What you are asked to do: Retype, without pictures, the line holding "Gewo Xolo Offensif" and each line below it through the final line.

── Source records ──

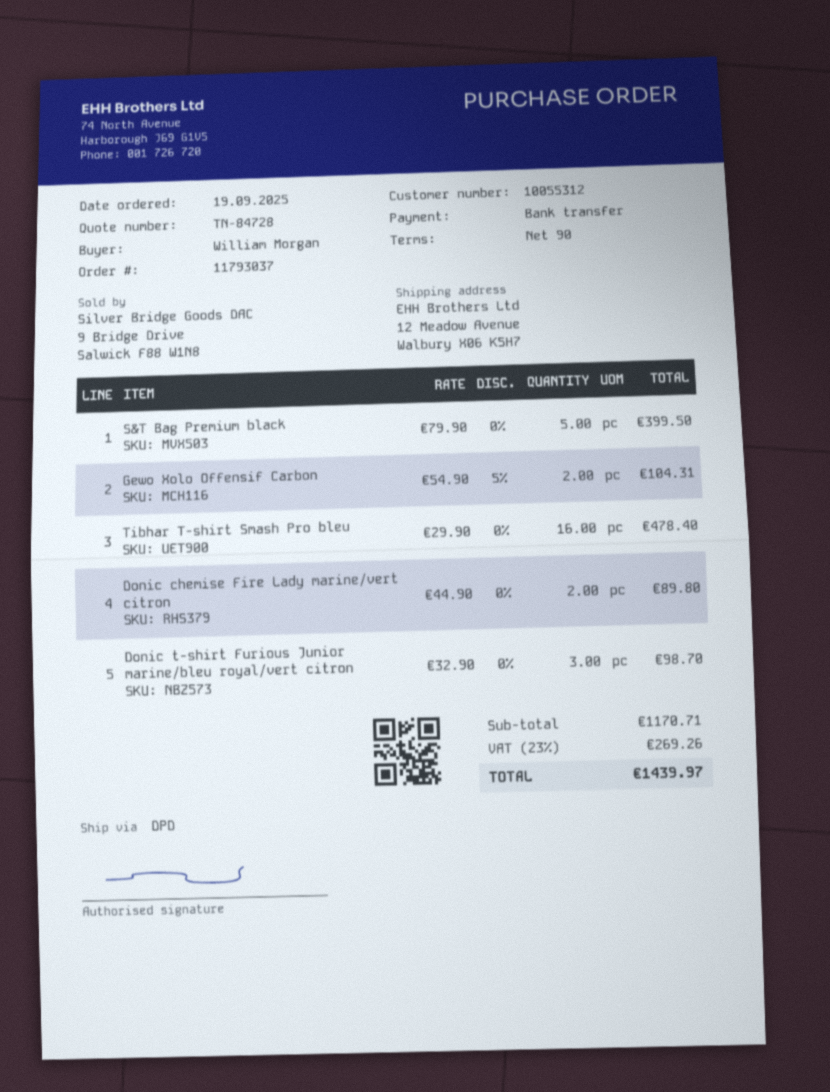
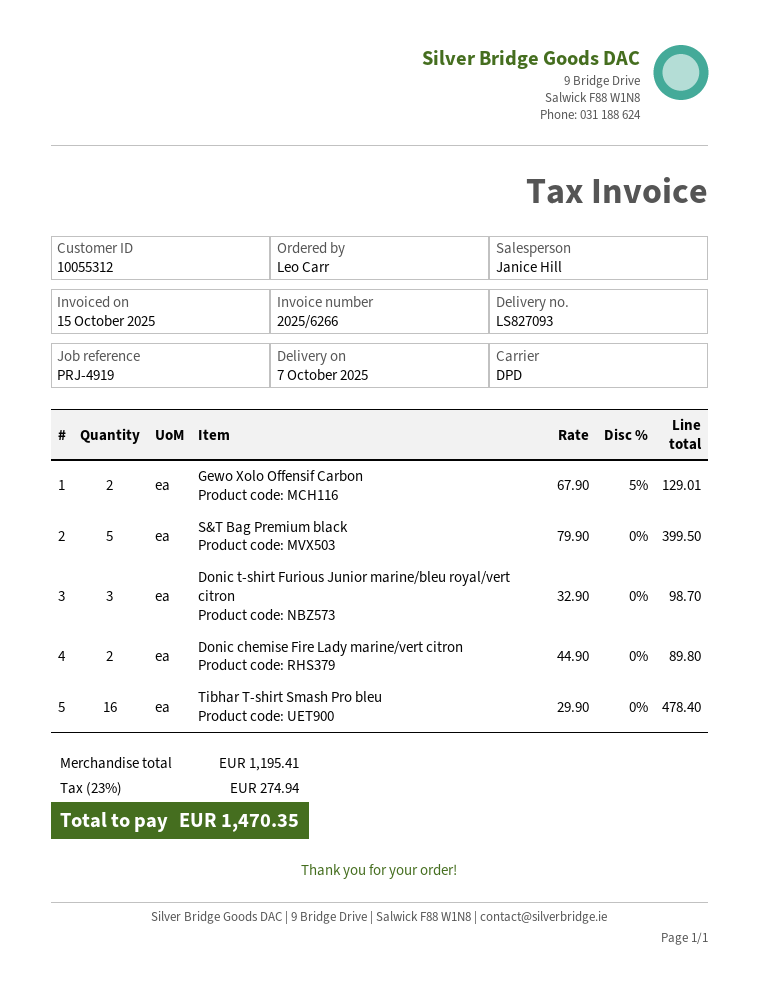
ordered by: William Morgan -> Leo Carr
Gewo Xolo Offensif Carbon: 2 x 54.90 - 5% = 104.31 -> 2 x 67.90 - 5% = 129.01
subtotal: 1170.71 -> 1195.41
tax: 23% = 269.26 -> 23% = 274.94
total: 1439.97 -> 1470.35

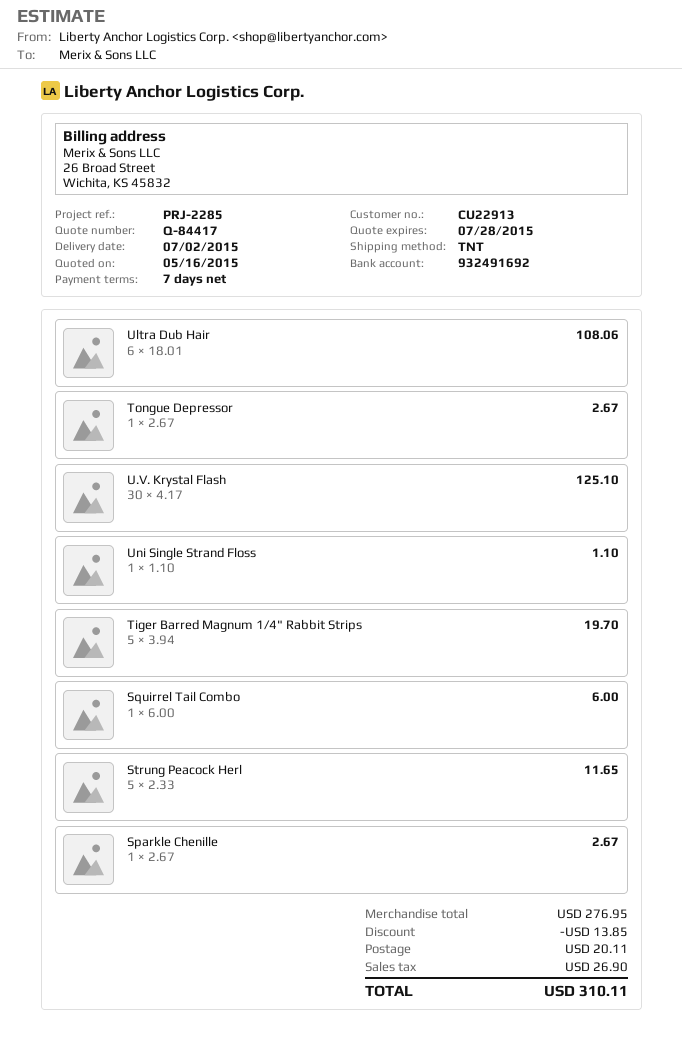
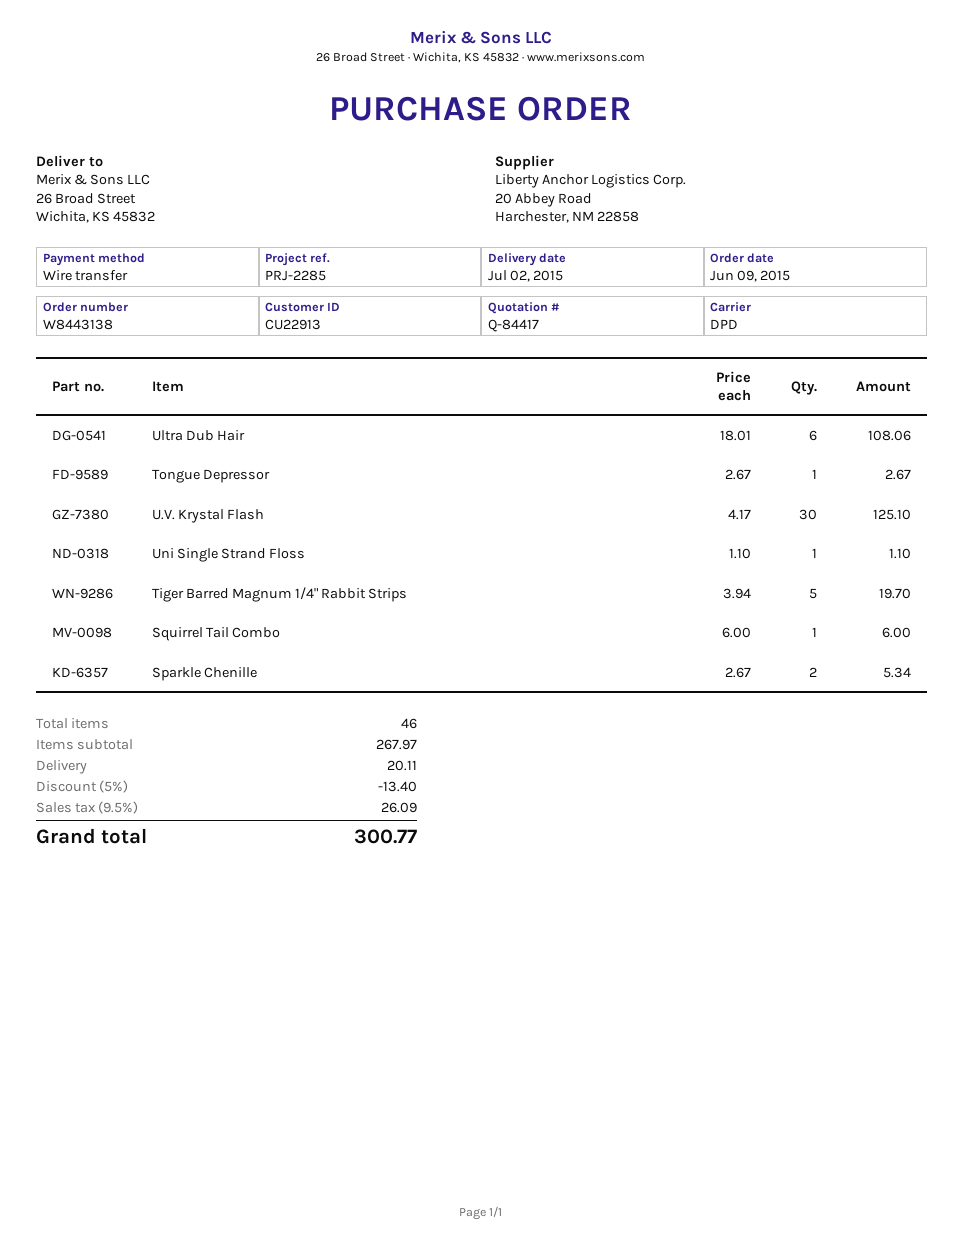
shipping method: TNT -> DPD
Strung Peacock Herl: 5 x 2.33 = 11.65 -> none
Sparkle Chenille: 1 x 2.67 = 2.67 -> 2 x 2.67 = 5.34
subtotal: 276.95 -> 267.97
discount: 13.85 -> 13.40
tax: 26.90 -> 26.09
total: 310.11 -> 300.77

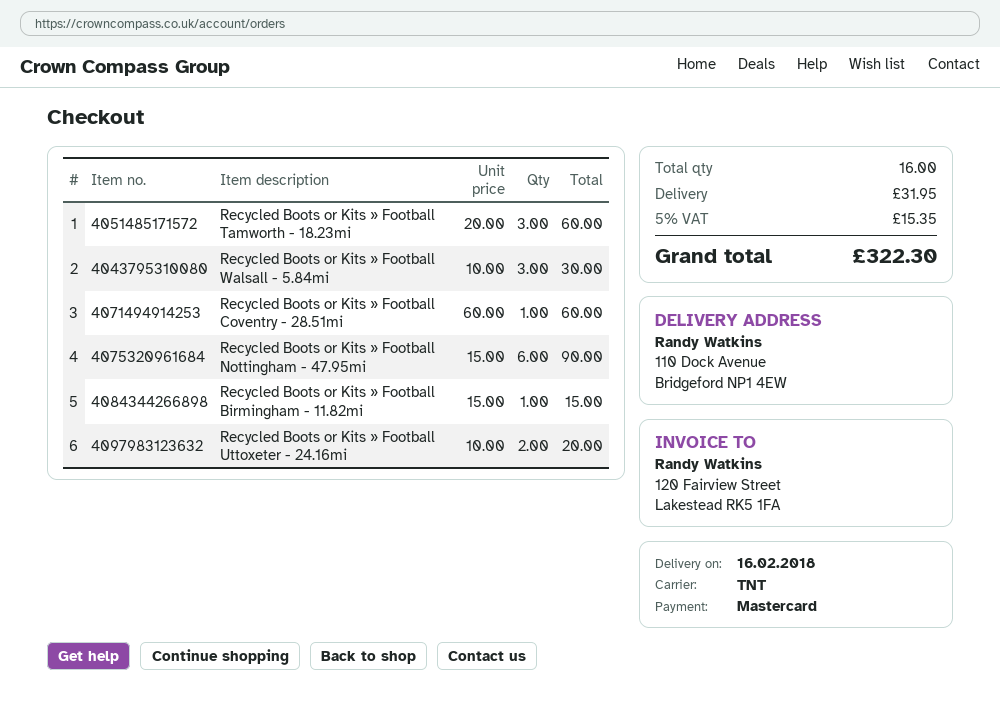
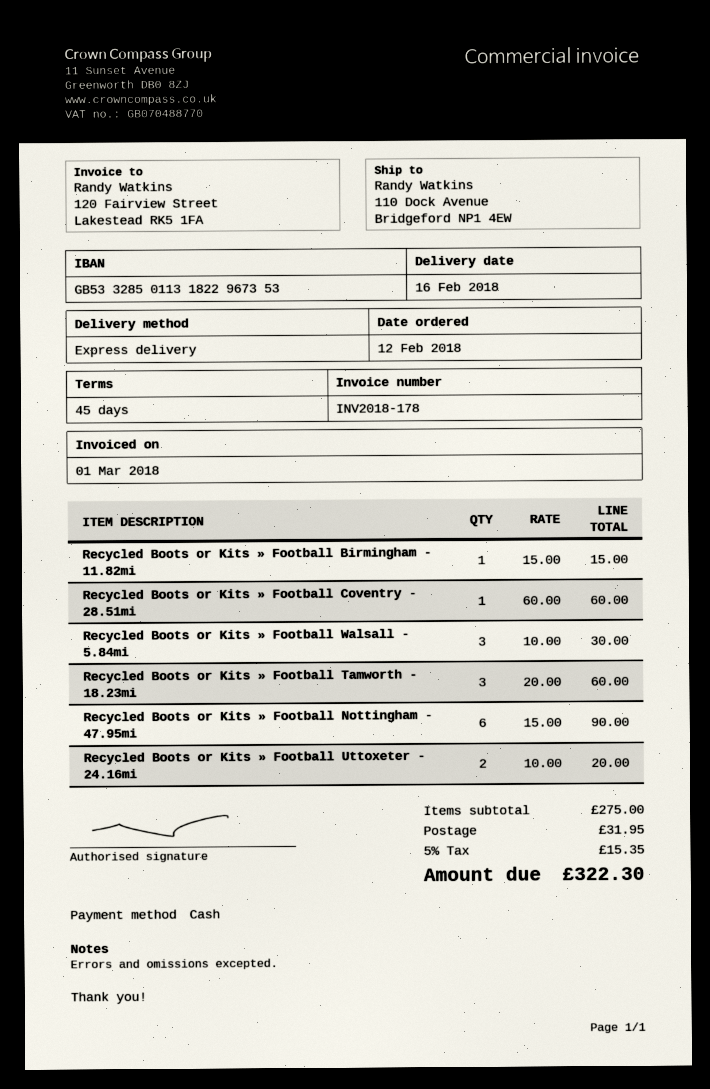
payment method: Mastercard -> cash
shipping method: TNT -> express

───

Task result:
Gewo Xolo Offensif Carbon: 2 x 54.90 - 5% = 104.31 -> 2 x 67.90 - 5% = 129.01
subtotal: 1170.71 -> 1195.41
tax: 23% = 269.26 -> 23% = 274.94
total: 1439.97 -> 1470.35

shipping method: TNT -> DPD
Strung Peacock Herl: 5 x 2.33 = 11.65 -> none
Sparkle Chenille: 1 x 2.67 = 2.67 -> 2 x 2.67 = 5.34
subtotal: 276.95 -> 267.97
discount: 13.85 -> 13.40
tax: 26.90 -> 26.09
total: 310.11 -> 300.77

payment method: Mastercard -> cash
shipping method: TNT -> express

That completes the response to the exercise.